Consumers are increasingly embracing sustainability as a value, often looking beyond product quality to determine the extent to which a brand’s environmental and social values align with their own. This is good news for businesses that not only advocate sustainability, but follow through.
Implementing sustainability initiatives at scale does come with significant initial costs. However, the costs of not going through with such transitions may be even greater; CDP estimates that environmental risks, impacts and consequent regulatory changes will cost companies up to $120 billion during the next five years.
The largest environmental risks and cost savings opportunities stem from the supply chain, not the value chain, though both are important. To retain market share, businesses need to create more sustainable practices across the board, from sourcing to production to point of sale to point of disposal and beyond.
Given procurement’s role in informing and validating an organization’s competitive strategy, the bulk of the challenge when developing sustainable initiatives falls on procurement leaders. Keeping in mind that procurement departments are historically underfunded and underutilized, an unsurprising 35% of businesses have yet to enact formal sustainability goals and initiatives.
Here’s how procurement leaders can take action:
1. Outline sustainable and ethical sourcing criteria
Prepare a list of requirements that upstream suppliers must meet in order for your organization to fulfill its own sustainability goals. Metrics should be standardized, specific and actionable; the Global Reporting Initiative’s (GRI) Standards are a good place to start.
2. Enforce sustainability reporting for upstream suppliers
Referencing your organization’s sourcing criteria, ask new and existing suppliers to disclose the required sustainability data. Consider embedding sustainability data into the procurement process, as Unilever, a multinational consumer goods company, does by collecting carbon declarations for each incoming invoice.
3. Categorize upstream suppliers by impact or risk levels
Although spend analysis is a foundational form of procurement analytics, segmenting suppliers by spend shifts the focus away from sustainability and can obscure the worst environmental offenders. Instead, try prioritizing suppliers based on their environmental impact or the level of environmental risk they pose to your operations.
4. Encourage upstream suppliers to be more sustainable
Remind upstream suppliers of your organization’s sustainability goals and urge them to minimize their own environmental impact. Consider allocating resources to help them develop these capabilities, if needed, and track suppliers’ performance to evaluate their ongoing compatibility with the defined sourcing criteria. For example, Adidas monitors its suppliers’ monthly emissions and issues individual emissions reduction plans based on each supplier’s energy sources and average energy efficiency.
5. Suspend relationships with suppliers that perform poorly
Depending on the urgency and priority level of your organization’s sustainability initiatives, consider temporarily or permanently suspending relationships with suppliers that fail to meet baseline environmental performance metrics. Target, for instance, regularly verifies that its suppliers are actively minimizing their carbon footprint and ceases working with those that aren’t.

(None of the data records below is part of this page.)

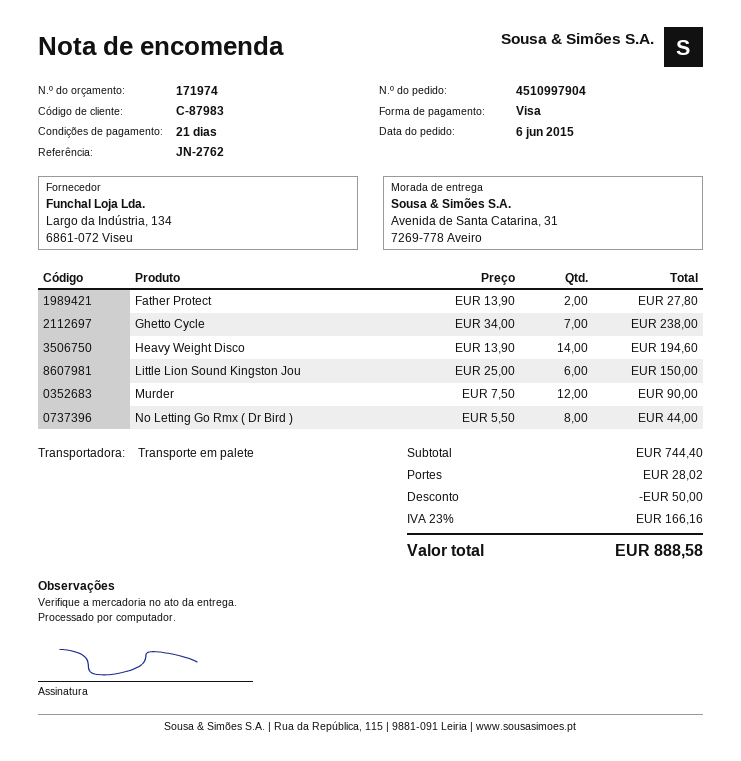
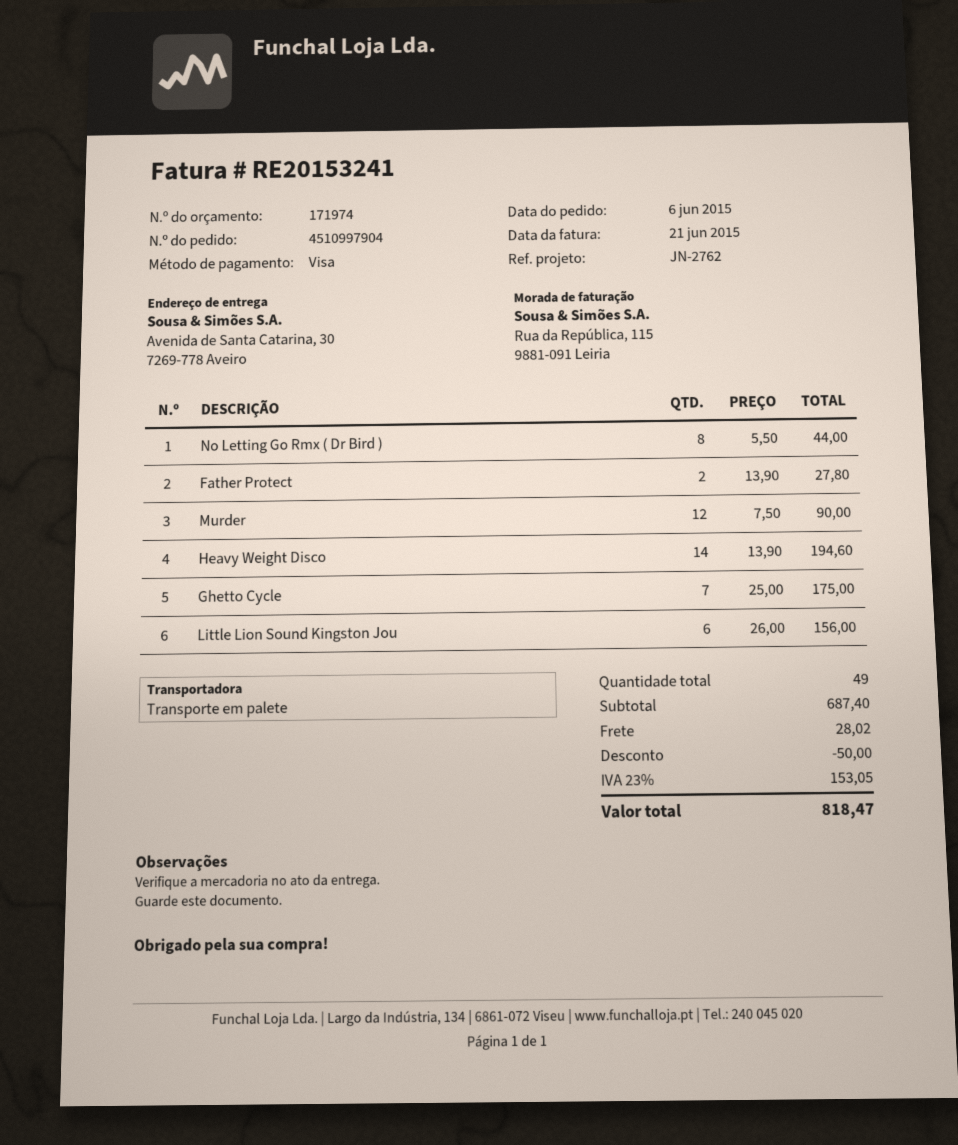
ship to: Avenida de Santa Catarina, 31, 7269-778 Aveiro -> Avenida de Santa Catarina, 30, 7269-778 Aveiro
Ghetto Cycle: 7 x 34.00 = 238.00 -> 7 x 25.00 = 175.00
Little Lion Sound Kingston Jou: 6 x 25.00 = 150.00 -> 6 x 26.00 = 156.00
subtotal: 744.40 -> 687.40
tax: 23% = 166.16 -> 23% = 153.05
total: 888.58 -> 818.47

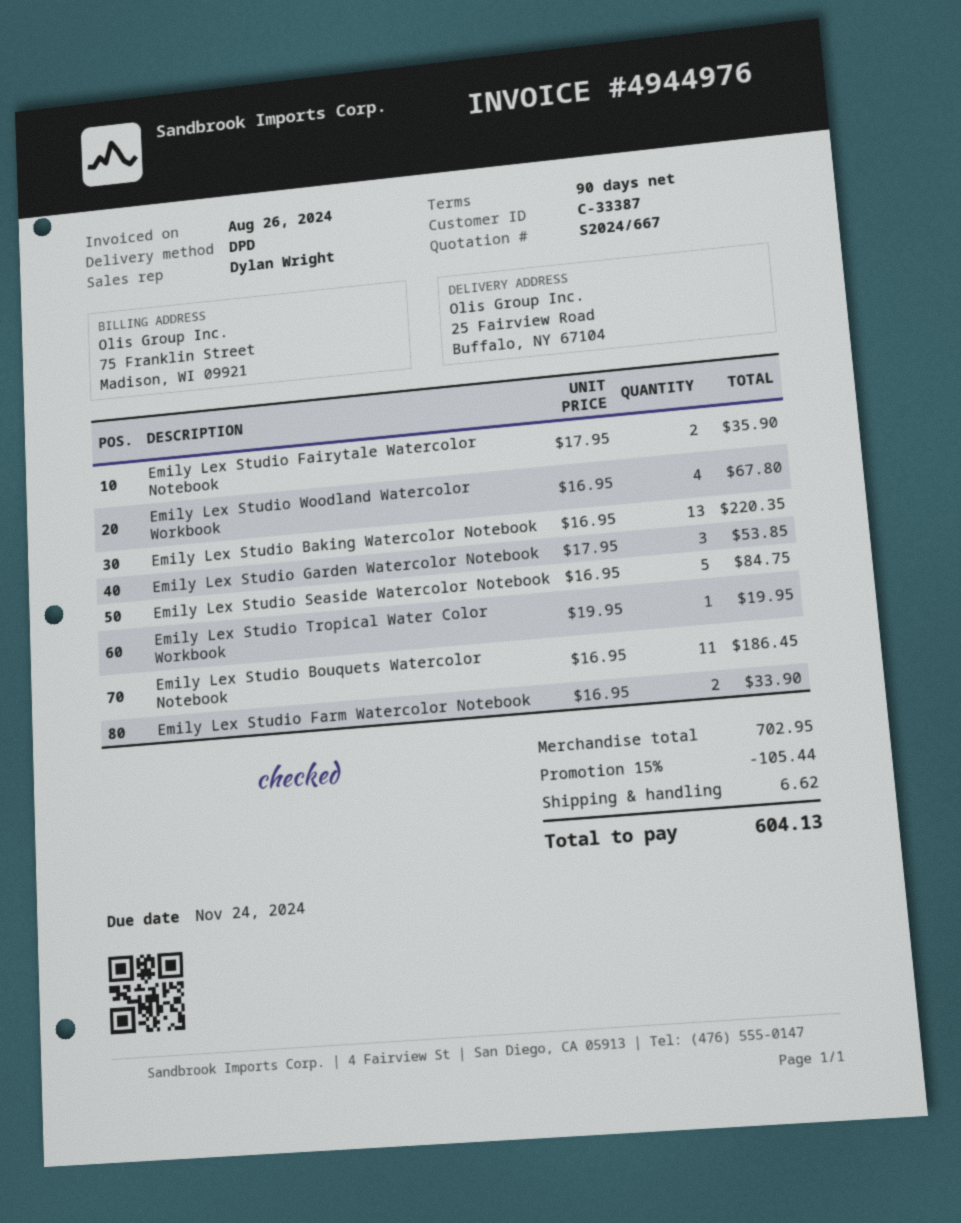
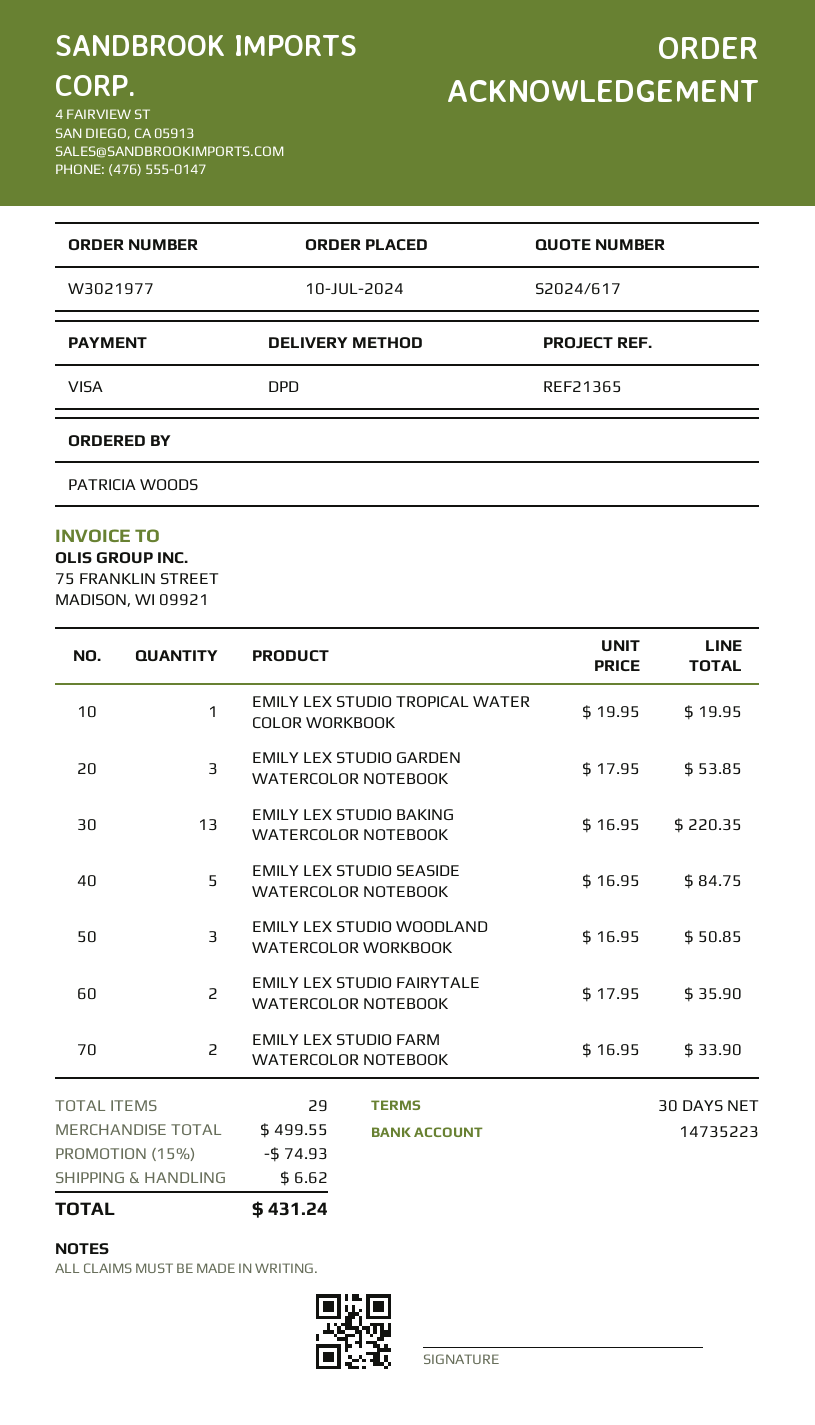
quote number: S2024/667 -> S2024/617
payment terms: 90 days -> 30 days
Emily Lex Studio Woodland Watercolor Workbook: 4 x 16.95 = 67.80 -> 3 x 16.95 = 50.85
Emily Lex Studio Bouquets Watercolor Notebook: 11 x 16.95 = 186.45 -> none
subtotal: 702.95 -> 499.55
discount: 15% = 105.44 -> 15% = 74.93
total: 604.13 -> 431.24

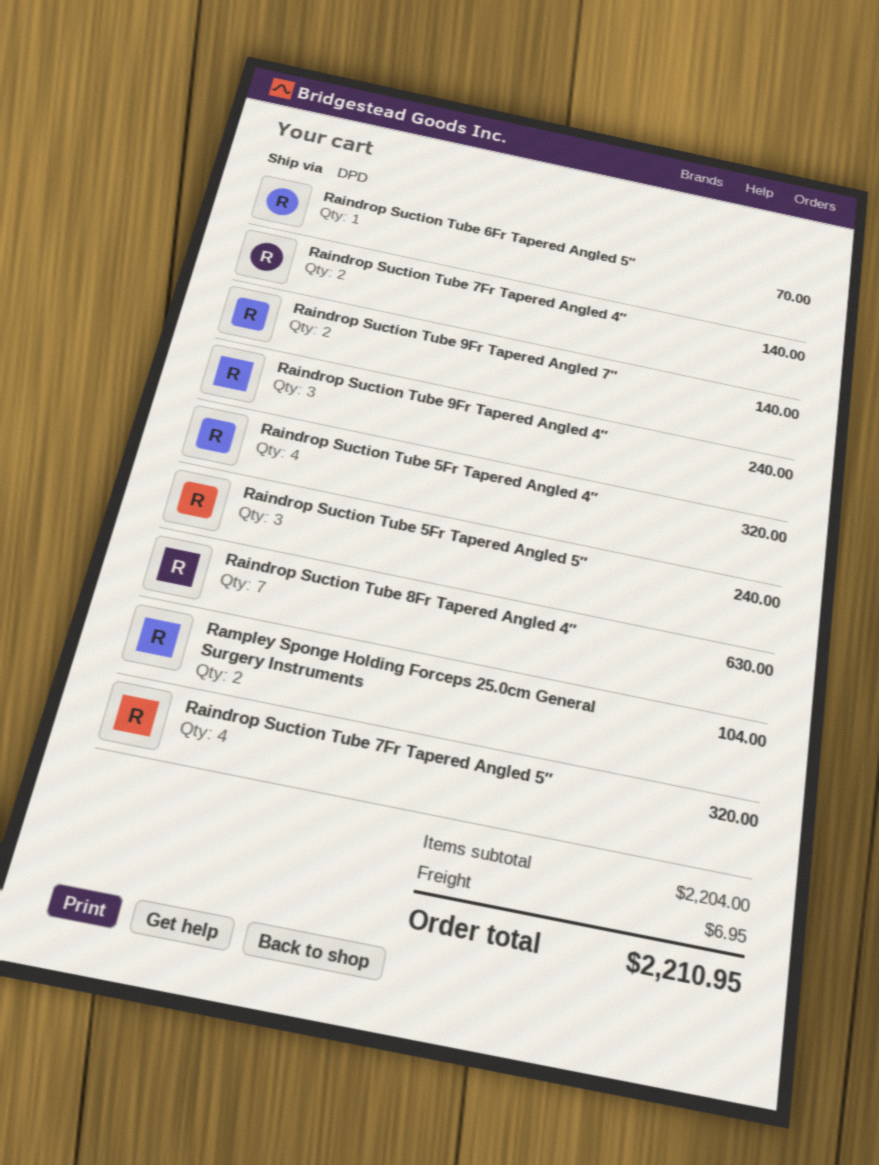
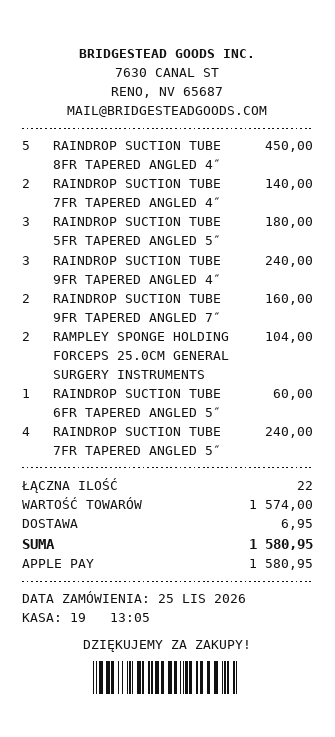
Raindrop Suction Tube 6Fr Tapered Angled 5″: 1 for 70.00 -> 1 for 60.00
Raindrop Suction Tube 9Fr Tapered Angled 7″: 2 for 140.00 -> 2 for 160.00
Raindrop Suction Tube 5Fr Tapered Angled 4″: 4 for 320.00 -> none
Raindrop Suction Tube 5Fr Tapered Angled 5″: 3 for 240.00 -> 3 for 180.00
Raindrop Suction Tube 8Fr Tapered Angled 4″: 7 for 630.00 -> 5 for 450.00
Raindrop Suction Tube 7Fr Tapered Angled 5″: 4 for 320.00 -> 4 for 240.00
subtotal: 2204.00 -> 1574.00
total: 2210.95 -> 1580.95

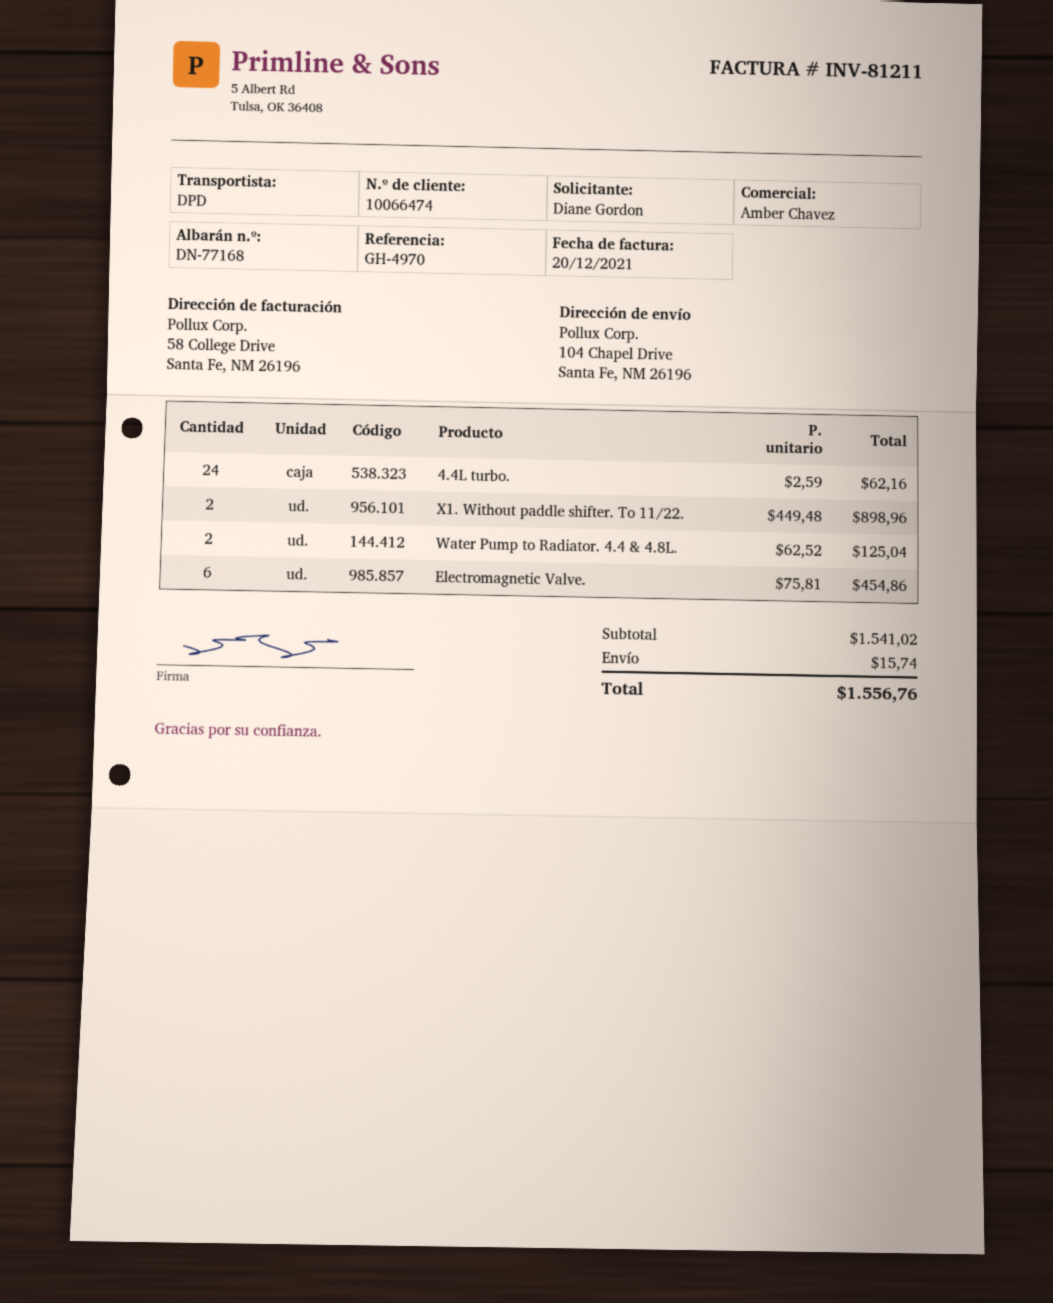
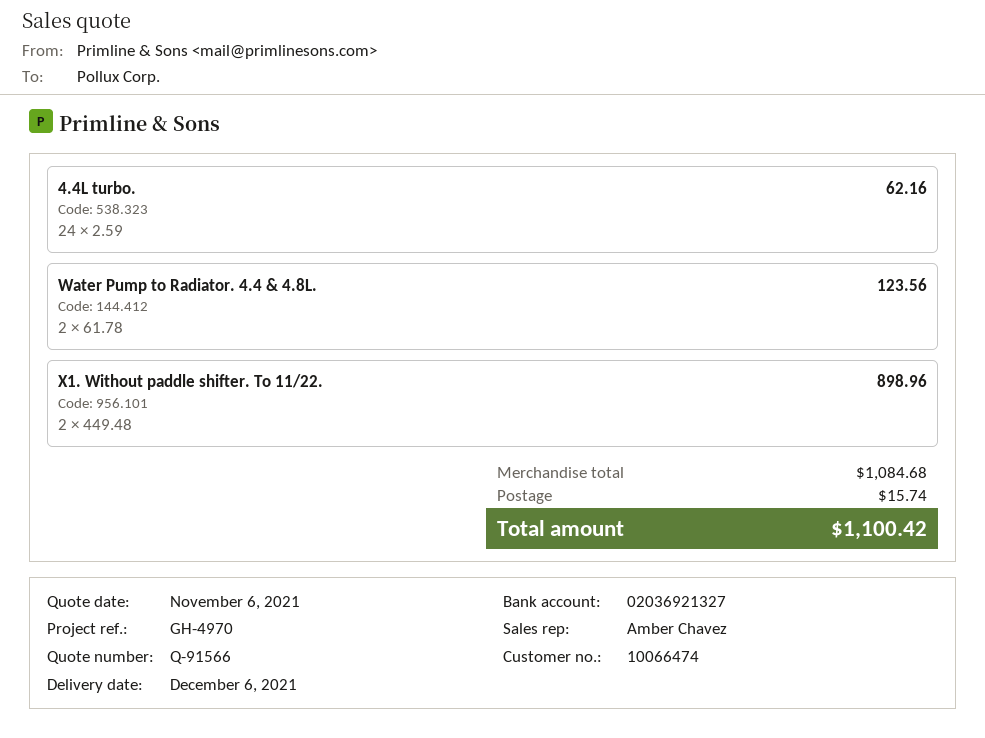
Water Pump to Radiator. 4.4 & 4.8L.: 2 x 62.52 = 125.04 -> 2 x 61.78 = 123.56
Electromagnetic Valve.: 6 x 75.81 = 454.86 -> none
subtotal: 1541.02 -> 1084.68
total: 1556.76 -> 1100.42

6. Invest in self-sustaining supply chains
Reduce, reuse, recycle: The three tenets of environmentally responsible behavior apply not just to consumers but to businesses as well. The three R’s are taking on new meaning as closed-loop supply chains that minimize and reuse waste whenever possible become the new norm. It doesn’t hurt that source reduction is considered the most likely environmental initiative to have an immediate and pronounced financial payoff.
7. Take restorative and regenerative action
Whereas financial benefits are an obvious target when investing in sustainable supply chains, business value can be created through sustainable investment further down the value chain. For example, Walmart diverts unsold products and packaging from landfills and incineration facilities; Amazon maintains a multibillion-dollar fund to innovate against climate change; and L’Oréal drops vendors linked to deforestation. Because value chain investments often solicit greater consumer awareness, such efforts can contribute to a sustainable competitive advantage in lieu of providing direct financial benefits.
8. Collaborate with third-party environmental groups
No path toward sustainable operations is free of hidden obstacles and costs. To maximize impact and resource efficiency, consider collaborating with environmental NGOs, membership organizations, category-focused responsible sourcing groups, technology vendors and other like-minded organizations. The SME Climate Hub, for instance, provides tools and resources to support small and midsize businesses in halving greenhouse emissions before 2030.
Ultimately, the long-term cost advantages and public favor gained by committing to sustainability are driving businesses to invest. The most successful sustainability initiatives, though, require all parties to have a vested interest in preserving and improving the health of the environment. Consumers are on board and soliciting business owners’ attention; the next phase of the sustainability wave requires businesses to adopt responsible sourcing and ensure that upstream suppliers are just as committed to disclosing, measuring and acting on their environmental obligations. Some motivation, on behalf of Unilever CEO Alan Jope: Sustainable practices save money.